WORCESTER City Council is taking a tough stand on people who contaminate their recycling.
Mike Harrison, the council’s head of cleaner and greener, said they cannot give in to people who put the wrong rubbish in the wrong bin.
The news comes as residents in a block of Worcester flats are seeing piles of rubbish build up because their green bins have not been emptied for seven weeks.
“We need to make a stand. If we give in they will keep doing it,” Mr Harrison said.
“It is a Catch-22 situation. If we don’t empty contaminated bins, rubbish piles up and if we do we contaminate other people’s recycling.”
The green bins in Oakridge Close, Warndon, Worcester, are for recycling only.
But they have been contaminated with food waste, clothing and corrugated cardboard.
If the contaminated bins are collected and the waste sent to the recycling depot, it will contaminate 11 tonnes of rubbish.
What could have been recycled will have to go to landfill.
Residents have been visited by council officers who have explained recycling rules and are planning a re-visit.

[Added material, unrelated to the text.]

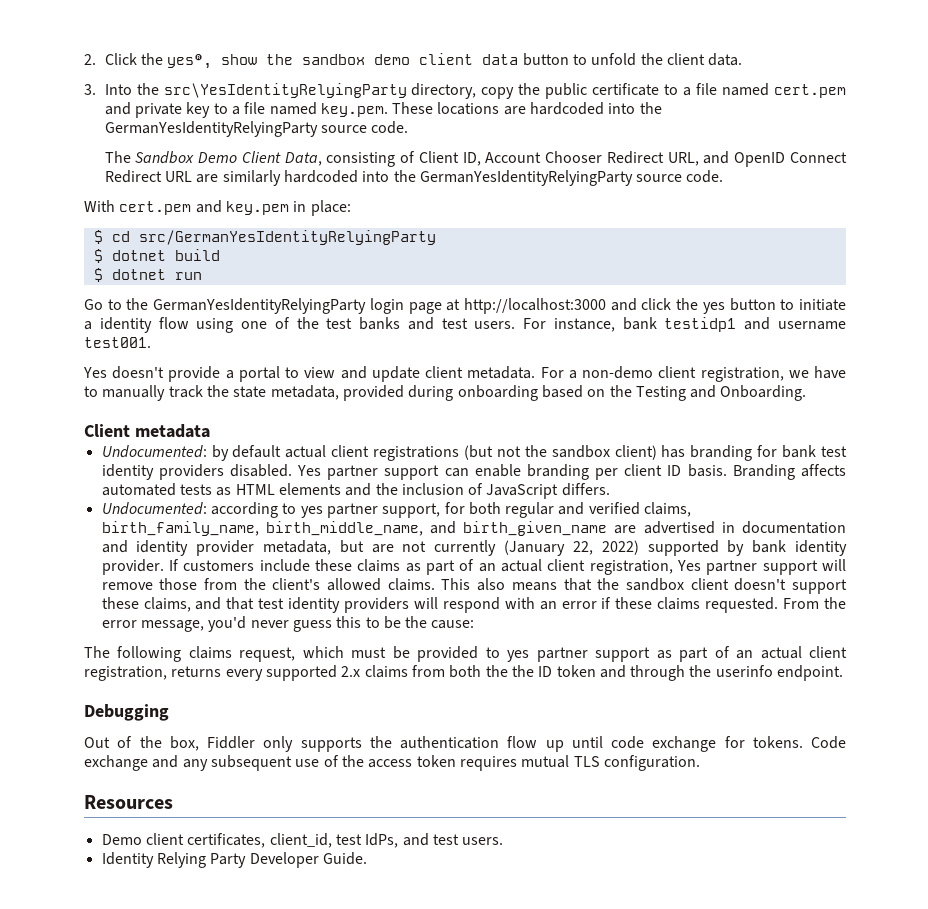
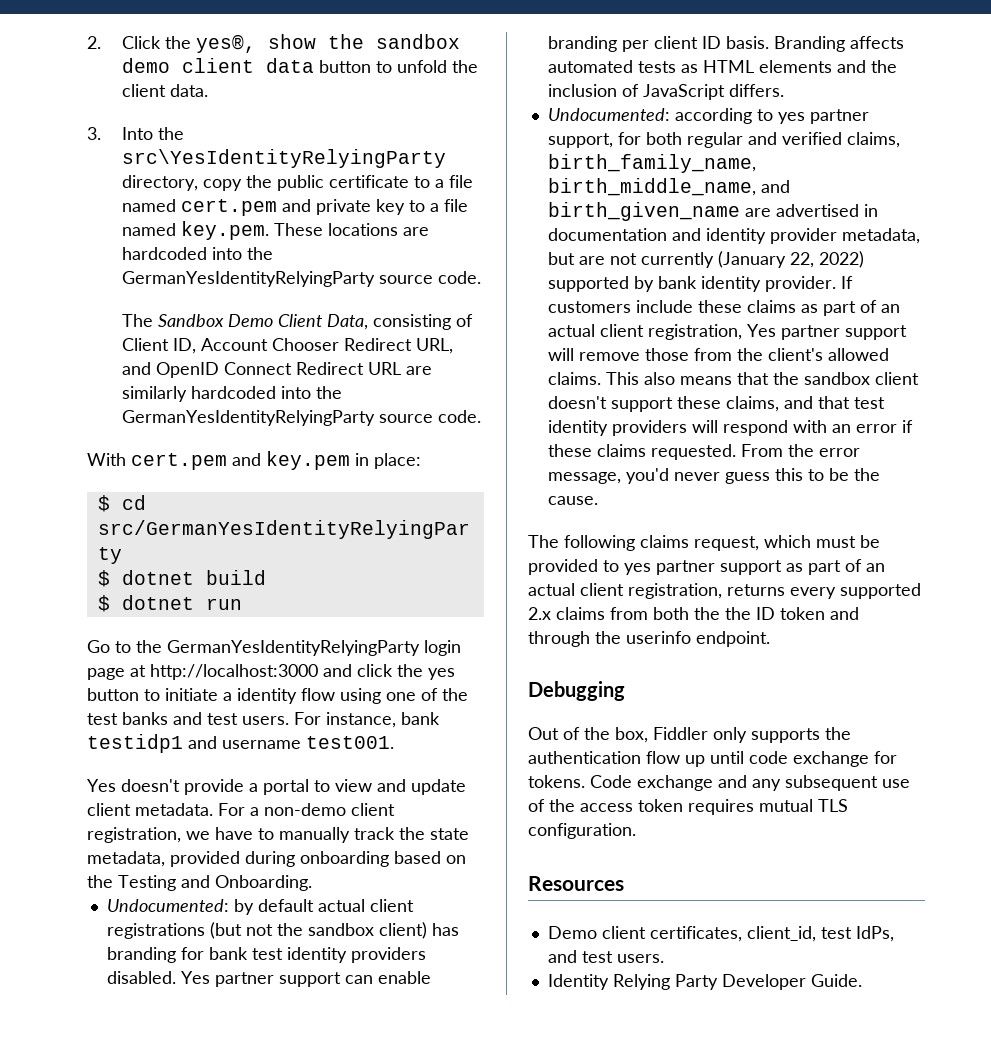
[84,424,210,438] // Client metadata -> (312, 883) none
[431,620,475,629] cause: -> [547,496,598,505] cause.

They also receive a quarterly newsletter from Worcester Community Housing which highlights green issues, and the housing association provides lists of what residents can and cannot recycle.
One tenant, 39-year-old Deanna Dugmore, said: “There are quite a few children here and the trouble is when the bins overflow the children tend to get in it and spread it around.
“None of us can believe how bad it has got.”
It is not the first time bins have been contaminated and rubbish left to pile up.
As previously reported in your Worcester News, residents in Brookthorpe Close, Warndon, Worcester, waited weeks for their bins to be emptied.
Again the recycling bins were contaminated and there was a six-week stand-off between residents and bin men.
Eventually Worcester Community Housing paid for the bins to be emptied.